== Segment start ==

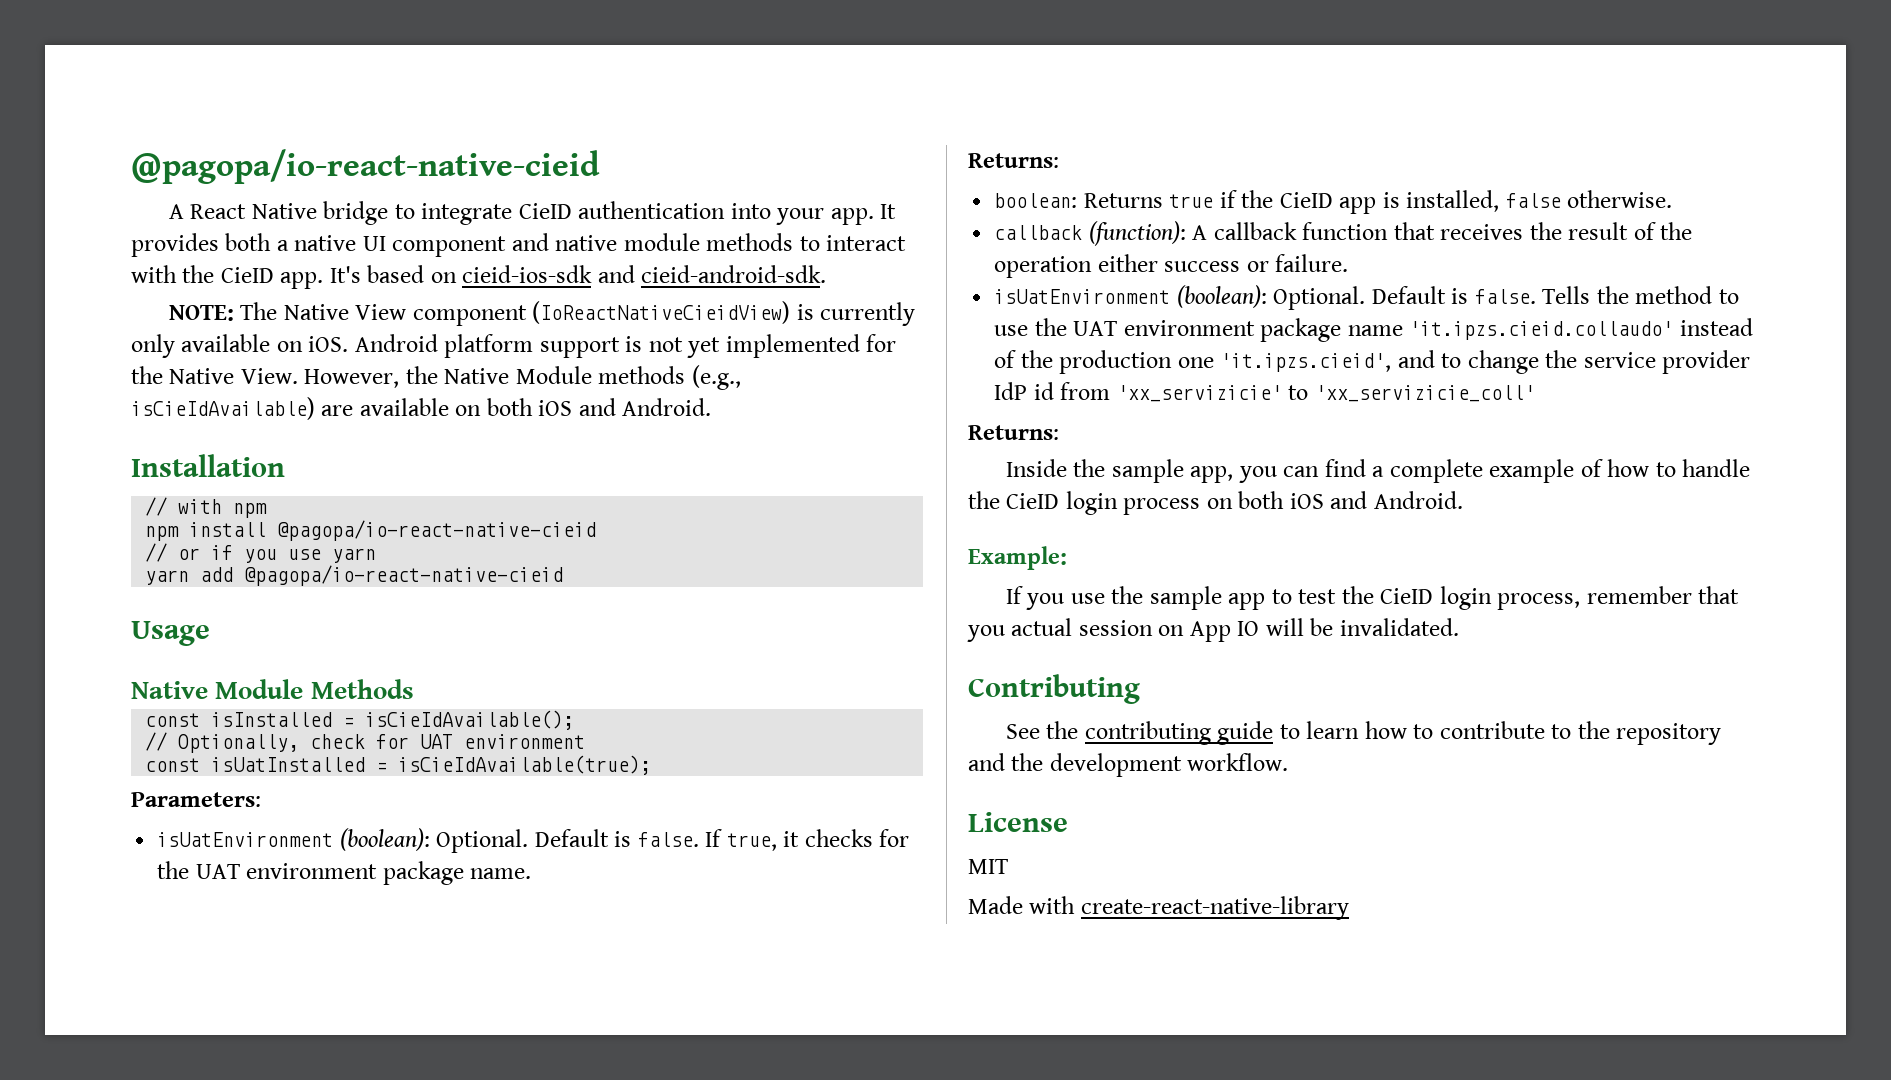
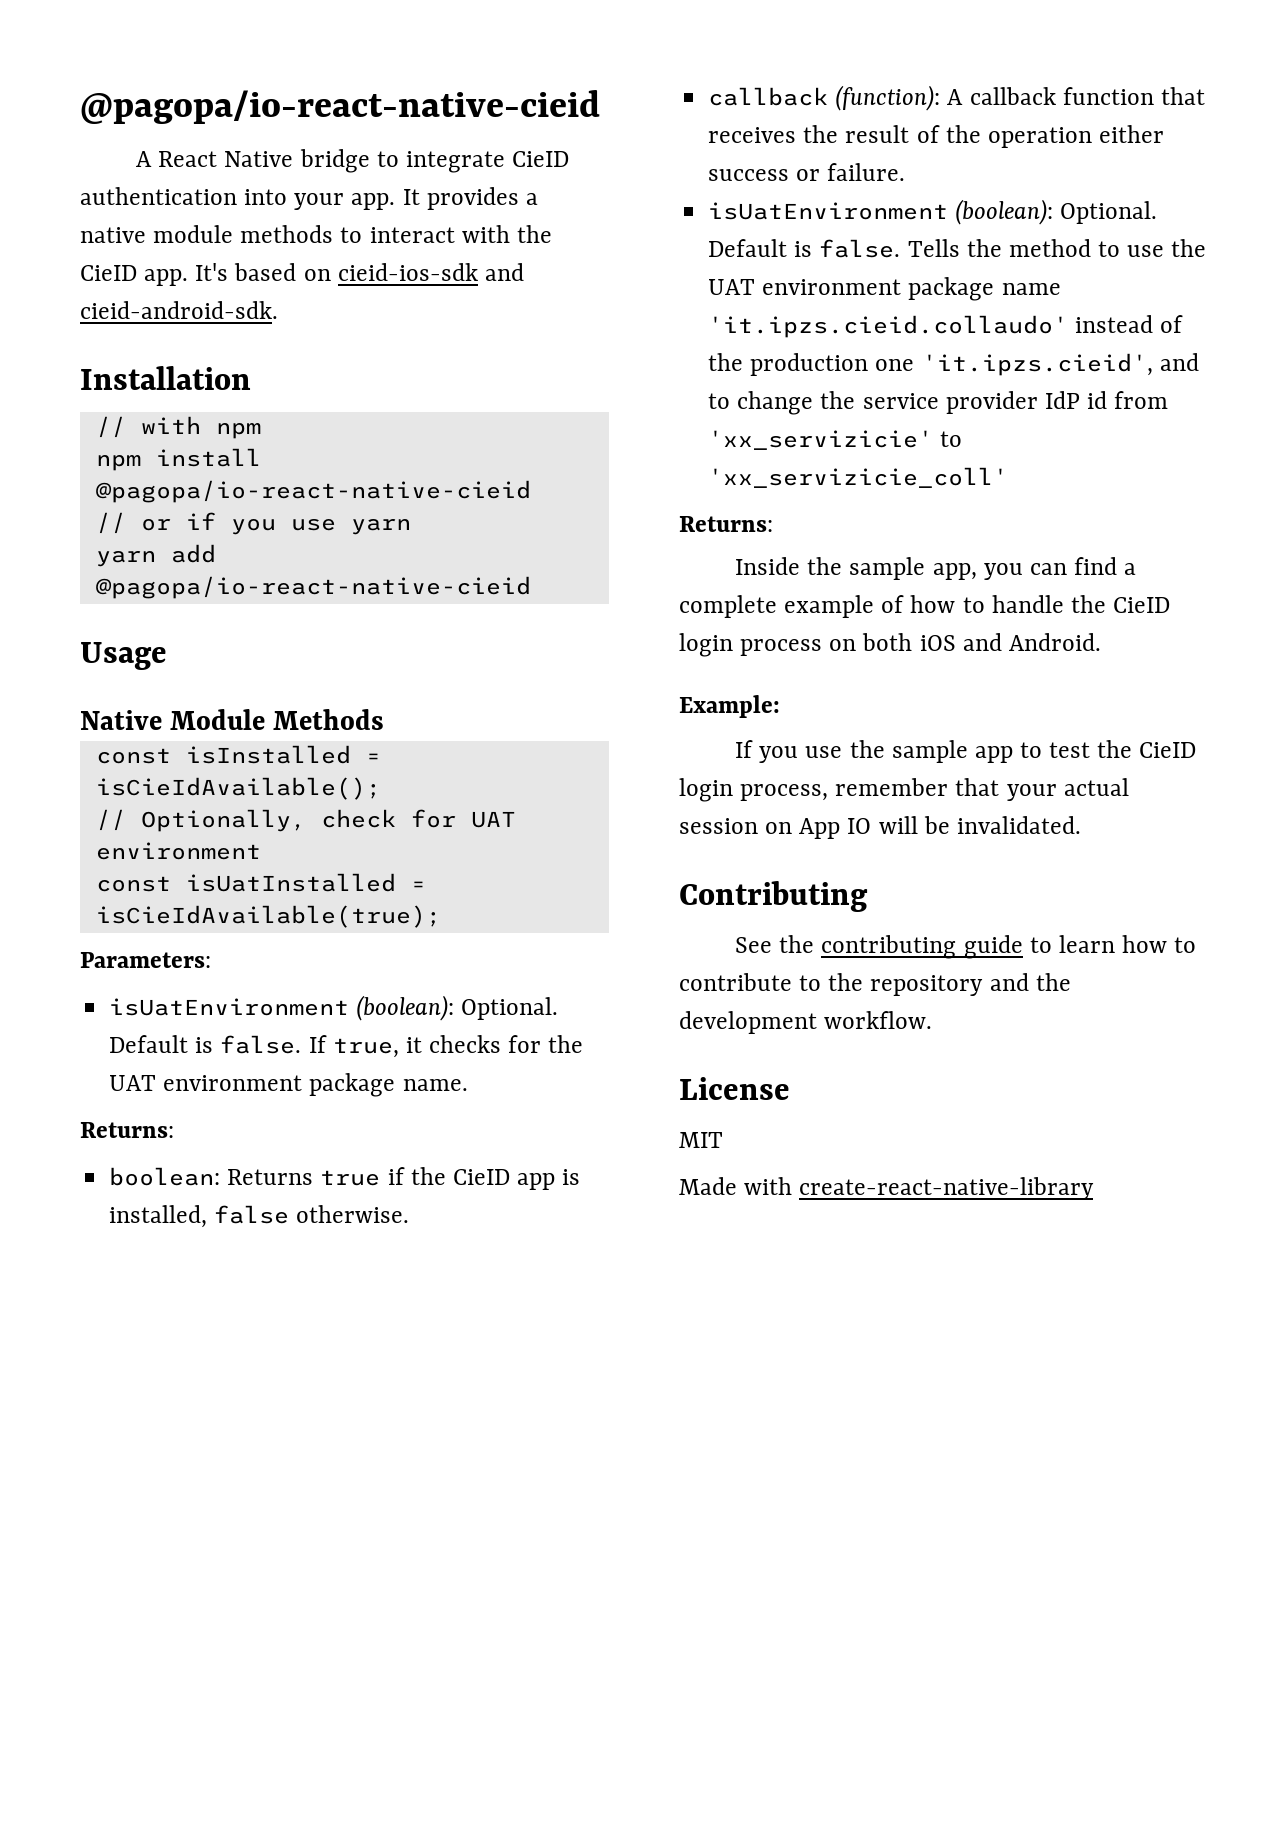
- It provides both a native UI component and native module methods to interact with the CieID app.
+ It provides a native module methods to interact with the CieID app.
- NOTE: The Native View component (IoReactNativeCieidView) is currently only available on iOS. Android platform support is not yet implemented for the Native View. However, the Native Module methods (e.g., isCieIdAvailable) are available on both iOS and Android.
- If you use the sample app to test the CieID login process, remember that you actual session on App IO will be invalidated.
+ If you use the sample app to test the CieID login process, remember that your actual session on App IO will be invalidated.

== Segment end ==

### INSTRUCTIONS TO FOLLOW
Drop the pictures; repeat the listing above exactly.

### RESPONSE TO THIS EXERCISE
- It provides both a native UI component and native module methods to interact with the CieID app.
+ It provides a native module methods to interact with the CieID app.
- NOTE: The Native View component (IoReactNativeCieidView) is currently only available on iOS. Android platform support is not yet implemented for the Native View. However, the Native Module methods (e.g., isCieIdAvailable) are available on both iOS and Android.
- If you use the sample app to test the CieID login process, remember that you actual session on App IO will be invalidated.
+ If you use the sample app to test the CieID login process, remember that your actual session on App IO will be invalidated.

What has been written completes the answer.